Overview of the advertising of the iPod

Apple used a variety of advertising campaigns to promote its iPod portable digital media player. The campaigns include television commercials, print ads, posters in public places, and wrap advertising campaigns. These advertising techniques are unified by a distinctive, consistent style that differs from Apple's other ads.

== Original advertisement ==
The first advertisement for the first iPod (only compatible with Macs) in 2001 featured a man in his room grooving to his digital music collection on his Apple iBook. He drags his music to his iPod, closes his iBook, and plugs in the ear phones. He hits play and the music increases its volume. He then dances and hops around the room, then puts on his jacket, sliding the iPod into the pocket. He dances to the door and leaves the room. The song used was "Take California" by the Propellerheads, which became the hallmark of all subsequent advertisements.

One of the problems, noted Apple ad agency creative director Ken Segall, was the use of what he termed a 'real person.' Steve Jobs, he stated, avoided using people in his ads because it was difficult to find an actor who appealed to everyone. Another problem was that, "It was somewhat uncomfortable to watch, and on the web some started to refer to it as the 'iClod' commercial ... it was a young guy trying to act cool, and doing so in a fairly pitiful way".

== Silhouette style ==

Example of an iPod silhouette advertisement under the use of "Technologic" (2005) by Daft Punk

Susan Alinsangan, a Chiat/Day art director, came up with the design of the iPod silhouette commercials in 2003, along with the help of Chiat/Day's director Lee Clow, and James Vincent, a former DJ and musician. She worked on the print campaign with artist Casey Leveque of Santa Monica's Rocket Studio

The silhouette advertising campaign featured dark silhouetted characters against brightly colored backgrounds. They were usually dancing and, in television commercials, backed by up-beat, energetic music. The silhouetted dancers held iPods while listening to them with Apple's supplied earphones. The iPods and earphones appeared in white to stand out against the colored background and black silhouettes. Apple changed the style of these commercials often depending on the song's theme or genre. "It had a hook that was really was captivating and didn't try to impress us with the coolness of any particular person. Instead, it did what Apple does best: it created an iconic image, which immediately came to communicate Apple and iPod."
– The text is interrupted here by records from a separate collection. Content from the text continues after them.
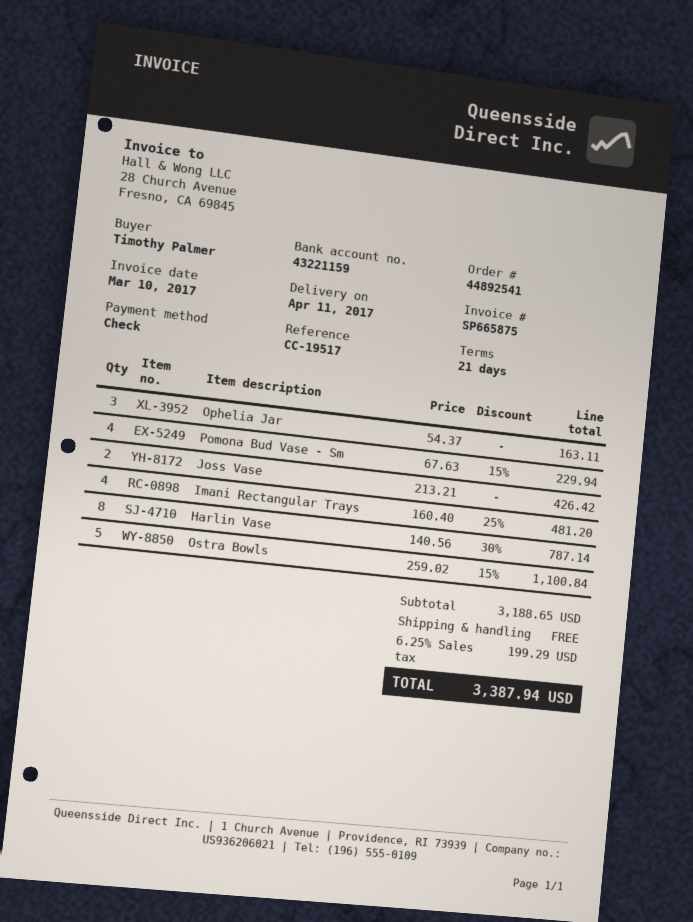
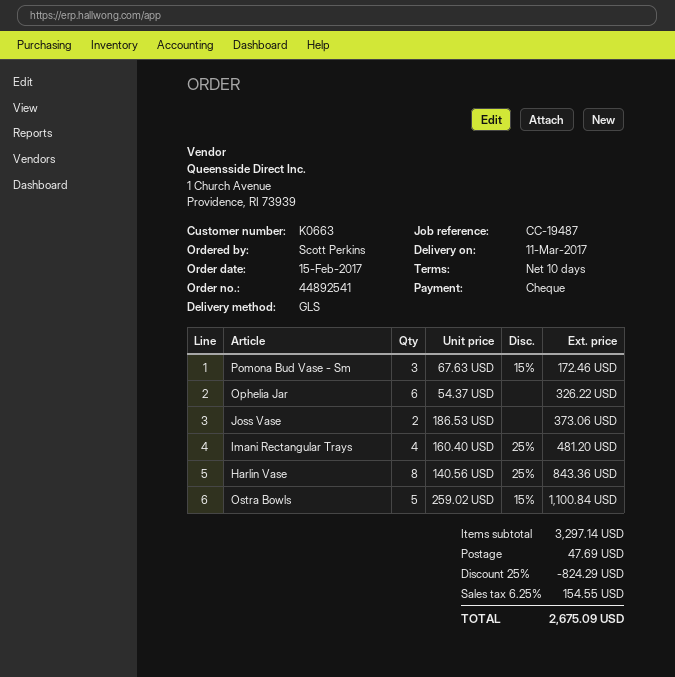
delivery date: 2017-04-11 -> 2017-03-11
payment terms: 21 days -> 10 days
reference: CC-19517 -> CC-19487
ordered by: Timothy Palmer -> Scott Perkins
Ophelia Jar: 3 x 54.37 = 163.11 -> 6 x 54.37 = 326.22
Pomona Bud Vase - Sm: 4 x 67.63 - 15% = 229.94 -> 3 x 67.63 - 15% = 172.46
Joss Vase: 2 x 213.21 = 426.42 -> 2 x 186.53 = 373.06
Harlin Vase: 8 x 140.56 - 30% = 787.14 -> 8 x 140.56 - 25% = 843.36
subtotal: 3188.65 -> 3297.14
discount: none -> 25% = 824.29
shipping: 0.00 -> 47.69
tax: 6.25% = 199.29 -> 6.25% = 154.55
total: 3387.94 -> 2675.09

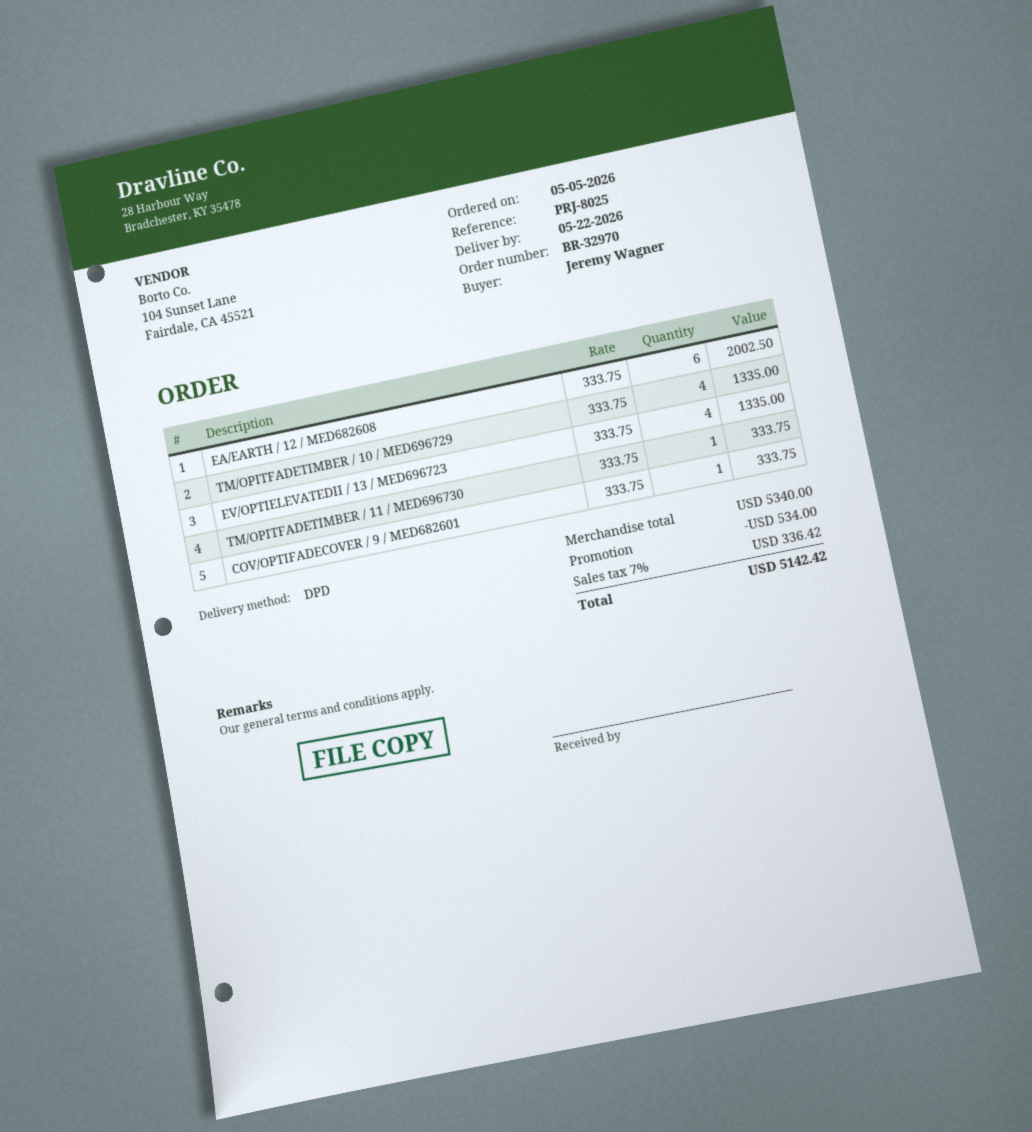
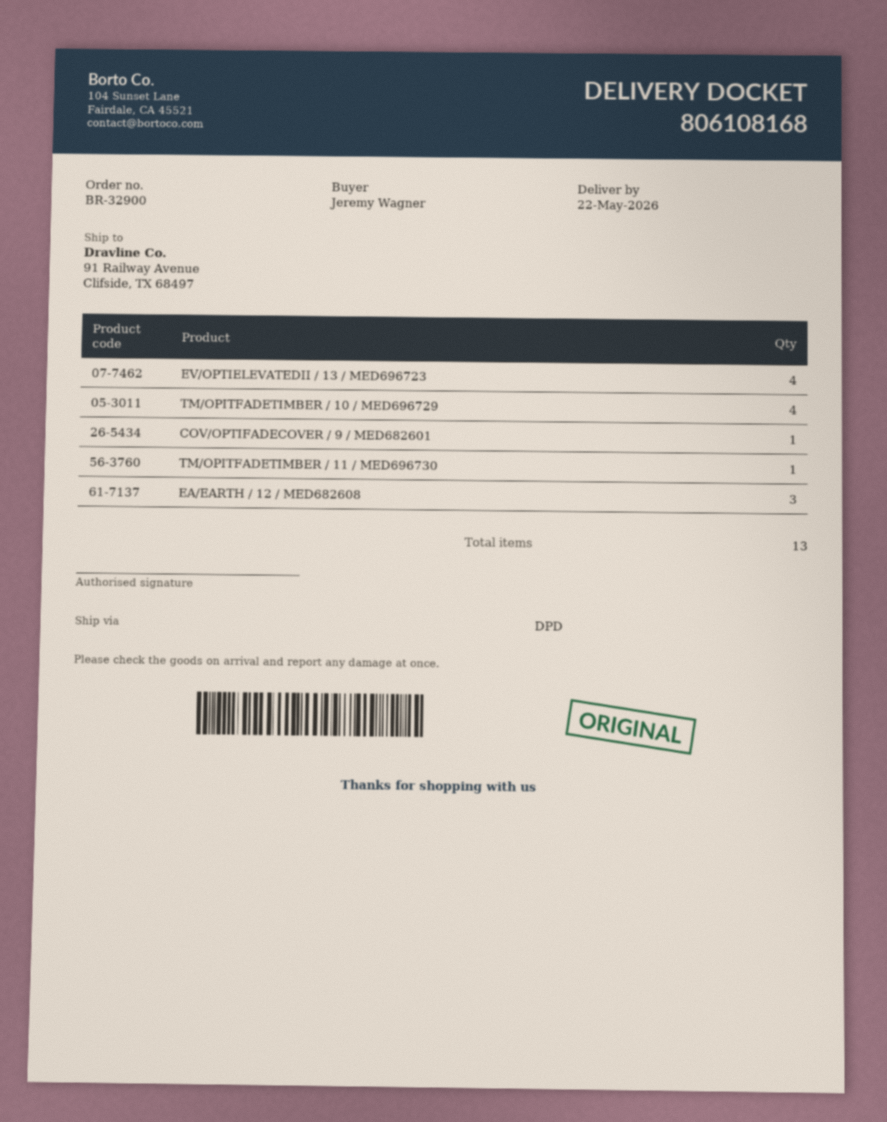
order number: BR-32970 -> BR-32900
EA/EARTH / 12 / MED682608: 6 -> 3

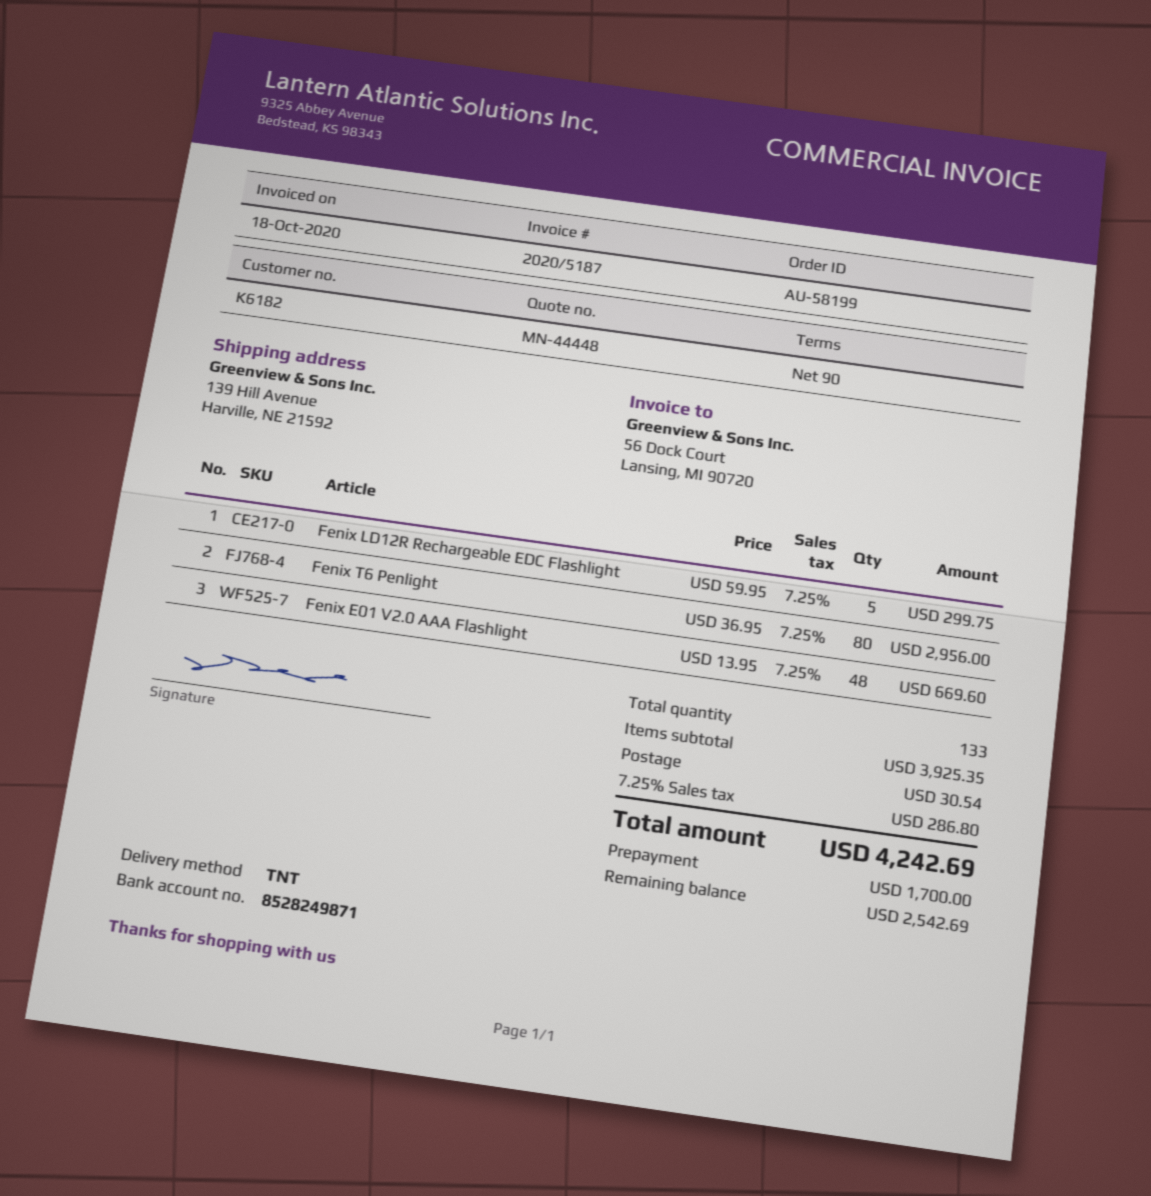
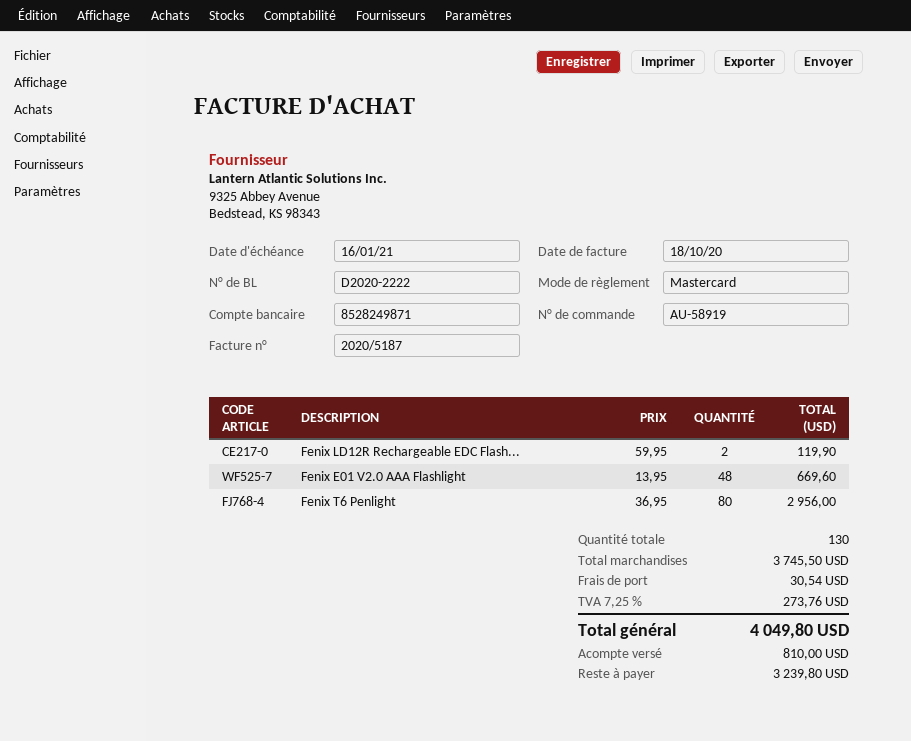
order number: AU-58199 -> AU-58919
Fenix LD12R Rechargeable EDC Flashlight: 5 x 59.95 = 299.75 -> 2 x 59.95 = 119.90
total quantity: 133 -> 130
subtotal: 3925.35 -> 3745.50
tax: 7.25% = 286.80 -> 7.25% = 273.76
total: 4242.69 -> 4049.80
deposit: 1700.00 -> 810.00
balance: 2542.69 -> 3239.80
At first, however, Steve Jobs did not like the Silhouette campaign when it was presented to him. He was not certain that the silhouettes would work since they didn't show the product in detail and they didn't explain what the iPods did. The ad designers fought to convince Steve and copywriter James Vincent suggested adding the tagline "1,000 songs in your pocket" to address the issue. Steve Jobs decided to go with it. He would later claim it was his idea to push for the more iconic ads.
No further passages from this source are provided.